ABOUT THIS TASK: Write every record out again exactly as shown below.

Extracted records:
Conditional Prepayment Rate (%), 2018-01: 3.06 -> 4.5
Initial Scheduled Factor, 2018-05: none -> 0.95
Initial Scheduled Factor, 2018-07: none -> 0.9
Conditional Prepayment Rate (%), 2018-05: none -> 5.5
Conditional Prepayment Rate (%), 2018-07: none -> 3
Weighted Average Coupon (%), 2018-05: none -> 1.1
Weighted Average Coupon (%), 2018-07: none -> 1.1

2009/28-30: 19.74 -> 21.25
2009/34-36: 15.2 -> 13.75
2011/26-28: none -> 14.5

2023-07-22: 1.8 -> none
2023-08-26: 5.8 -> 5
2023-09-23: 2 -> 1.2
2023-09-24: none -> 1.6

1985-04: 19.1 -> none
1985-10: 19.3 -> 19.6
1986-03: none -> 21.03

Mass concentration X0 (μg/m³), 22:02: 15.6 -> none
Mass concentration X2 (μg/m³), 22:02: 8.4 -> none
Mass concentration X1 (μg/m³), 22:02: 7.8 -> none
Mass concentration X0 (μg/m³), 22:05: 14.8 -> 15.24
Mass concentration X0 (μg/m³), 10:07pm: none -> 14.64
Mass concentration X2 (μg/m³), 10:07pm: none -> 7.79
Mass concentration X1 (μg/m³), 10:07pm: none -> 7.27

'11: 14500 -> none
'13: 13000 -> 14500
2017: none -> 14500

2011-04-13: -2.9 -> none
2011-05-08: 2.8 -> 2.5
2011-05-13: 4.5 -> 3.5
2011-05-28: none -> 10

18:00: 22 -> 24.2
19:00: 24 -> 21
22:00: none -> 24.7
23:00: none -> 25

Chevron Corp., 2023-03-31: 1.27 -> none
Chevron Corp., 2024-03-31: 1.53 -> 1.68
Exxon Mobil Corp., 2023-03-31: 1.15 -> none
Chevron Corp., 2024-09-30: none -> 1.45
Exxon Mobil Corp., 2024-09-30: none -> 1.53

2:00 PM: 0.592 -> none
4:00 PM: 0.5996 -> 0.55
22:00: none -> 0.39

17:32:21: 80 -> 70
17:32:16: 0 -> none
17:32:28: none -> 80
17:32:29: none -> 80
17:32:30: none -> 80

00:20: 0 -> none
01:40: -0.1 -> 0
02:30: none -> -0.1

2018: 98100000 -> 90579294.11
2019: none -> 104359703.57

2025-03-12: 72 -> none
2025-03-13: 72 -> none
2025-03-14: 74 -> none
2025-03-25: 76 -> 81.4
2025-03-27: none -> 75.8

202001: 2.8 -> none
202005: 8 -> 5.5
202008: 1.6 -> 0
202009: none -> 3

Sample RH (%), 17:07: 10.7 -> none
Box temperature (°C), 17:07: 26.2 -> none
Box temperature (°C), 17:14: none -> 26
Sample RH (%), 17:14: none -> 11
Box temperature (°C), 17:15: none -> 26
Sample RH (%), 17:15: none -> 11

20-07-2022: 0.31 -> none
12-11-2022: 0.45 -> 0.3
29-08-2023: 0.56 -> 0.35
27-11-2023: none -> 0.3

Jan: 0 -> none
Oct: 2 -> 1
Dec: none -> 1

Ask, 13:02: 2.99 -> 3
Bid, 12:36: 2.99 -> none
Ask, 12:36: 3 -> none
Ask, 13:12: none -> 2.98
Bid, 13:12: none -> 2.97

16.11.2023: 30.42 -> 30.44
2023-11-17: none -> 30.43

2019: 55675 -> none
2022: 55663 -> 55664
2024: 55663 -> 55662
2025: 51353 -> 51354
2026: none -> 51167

EXERCISE RESULT:
Conditional Prepayment Rate (%), 2018-01: 3.06 -> 4.5
Initial Scheduled Factor, 2018-05: none -> 0.95
Initial Scheduled Factor, 2018-07: none -> 0.9
Conditional Prepayment Rate (%), 2018-05: none -> 5.5
Conditional Prepayment Rate (%), 2018-07: none -> 3
Weighted Average Coupon (%), 2018-05: none -> 1.1
Weighted Average Coupon (%), 2018-07: none -> 1.1

2009/28-30: 19.74 -> 21.25
2009/34-36: 15.2 -> 13.75
2011/26-28: none -> 14.5

2023-07-22: 1.8 -> none
2023-08-26: 5.8 -> 5
2023-09-23: 2 -> 1.2
2023-09-24: none -> 1.6

1985-04: 19.1 -> none
1985-10: 19.3 -> 19.6
1986-03: none -> 21.03

Mass concentration X0 (μg/m³), 22:02: 15.6 -> none
Mass concentration X2 (μg/m³), 22:02: 8.4 -> none
Mass concentration X1 (μg/m³), 22:02: 7.8 -> none
Mass concentration X0 (μg/m³), 22:05: 14.8 -> 15.24
Mass concentration X0 (μg/m³), 10:07pm: none -> 14.64
Mass concentration X2 (μg/m³), 10:07pm: none -> 7.79
Mass concentration X1 (μg/m³), 10:07pm: none -> 7.27

'11: 14500 -> none
'13: 13000 -> 14500
2017: none -> 14500

2011-04-13: -2.9 -> none
2011-05-08: 2.8 -> 2.5
2011-05-13: 4.5 -> 3.5
2011-05-28: none -> 10

18:00: 22 -> 24.2
19:00: 24 -> 21
22:00: none -> 24.7
23:00: none -> 25

Chevron Corp., 2023-03-31: 1.27 -> none
Chevron Corp., 2024-03-31: 1.53 -> 1.68
Exxon Mobil Corp., 2023-03-31: 1.15 -> none
Chevron Corp., 2024-09-30: none -> 1.45
Exxon Mobil Corp., 2024-09-30: none -> 1.53

2:00 PM: 0.592 -> none
4:00 PM: 0.5996 -> 0.55
22:00: none -> 0.39

17:32:21: 80 -> 70
17:32:16: 0 -> none
17:32:28: none -> 80
17:32:29: none -> 80
17:32:30: none -> 80

00:20: 0 -> none
01:40: -0.1 -> 0
02:30: none -> -0.1

2018: 98100000 -> 90579294.11
2019: none -> 104359703.57

2025-03-12: 72 -> none
2025-03-13: 72 -> none
2025-03-14: 74 -> none
2025-03-25: 76 -> 81.4
2025-03-27: none -> 75.8

202001: 2.8 -> none
202005: 8 -> 5.5
202008: 1.6 -> 0
202009: none -> 3

Sample RH (%), 17:07: 10.7 -> none
Box temperature (°C), 17:07: 26.2 -> none
Box temperature (°C), 17:14: none -> 26
Sample RH (%), 17:14: none -> 11
Box temperature (°C), 17:15: none -> 26
Sample RH (%), 17:15: none -> 11

20-07-2022: 0.31 -> none
12-11-2022: 0.45 -> 0.3
29-08-2023: 0.56 -> 0.35
27-11-2023: none -> 0.3

Jan: 0 -> none
Oct: 2 -> 1
Dec: none -> 1

Ask, 13:02: 2.99 -> 3
Bid, 12:36: 2.99 -> none
Ask, 12:36: 3 -> none
Ask, 13:12: none -> 2.98
Bid, 13:12: none -> 2.97

16.11.2023: 30.42 -> 30.44
2023-11-17: none -> 30.43

2019: 55675 -> none
2022: 55663 -> 55664
2024: 55663 -> 55662
2025: 51353 -> 51354
2026: none -> 51167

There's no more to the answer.